TASK ITEM | Go through the data and tally the lines that include "Puzzles". The reply is that number alone.

DATA EXCERPTS |
%%
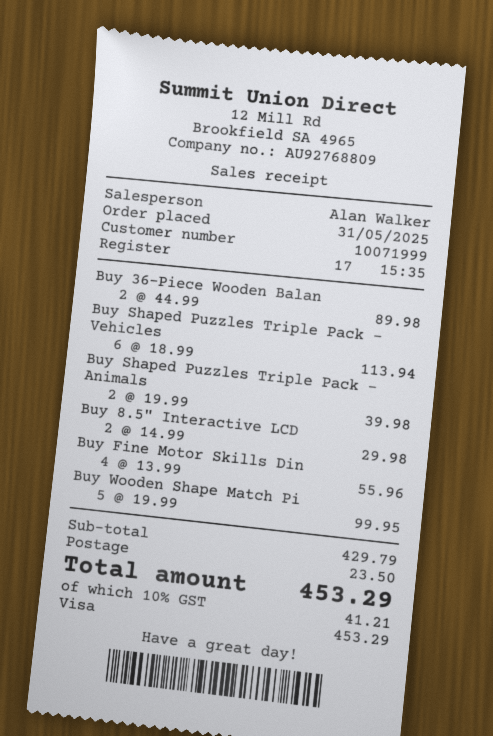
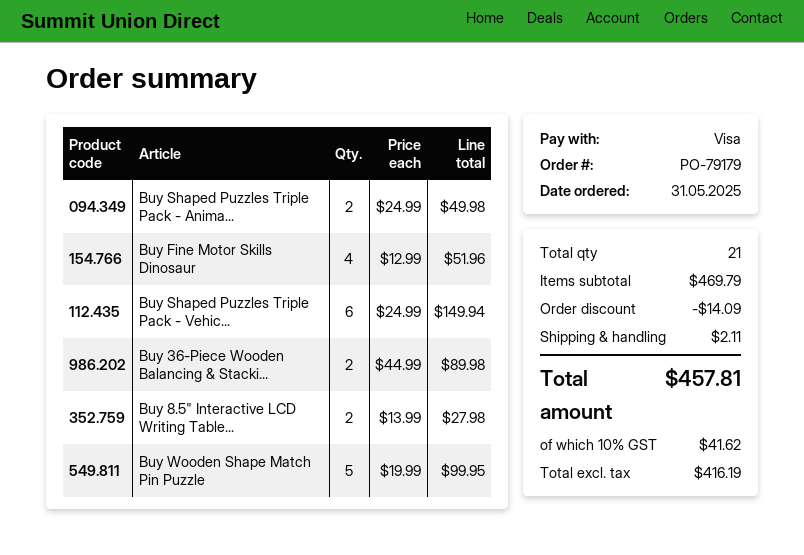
Buy Shaped Puzzles Triple Pack - Vehicles: 6 x 18.99 = 113.94 -> 6 x 24.99 = 149.94
Buy Shaped Puzzles Triple Pack - Animals: 2 x 19.99 = 39.98 -> 2 x 24.99 = 49.98
Buy 8.5" Interactive LCD: 2 x 14.99 = 29.98 -> 2 x 13.99 = 27.98
Buy Fine Motor Skills Din: 4 x 13.99 = 55.96 -> 4 x 12.99 = 51.96
subtotal: 429.79 -> 469.79
discount: none -> 14.09
shipping: 23.50 -> 2.11
tax: 10% = 41.21 -> 10% = 41.62
total: 453.29 -> 457.81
%%
WRITTEN REPLY | 2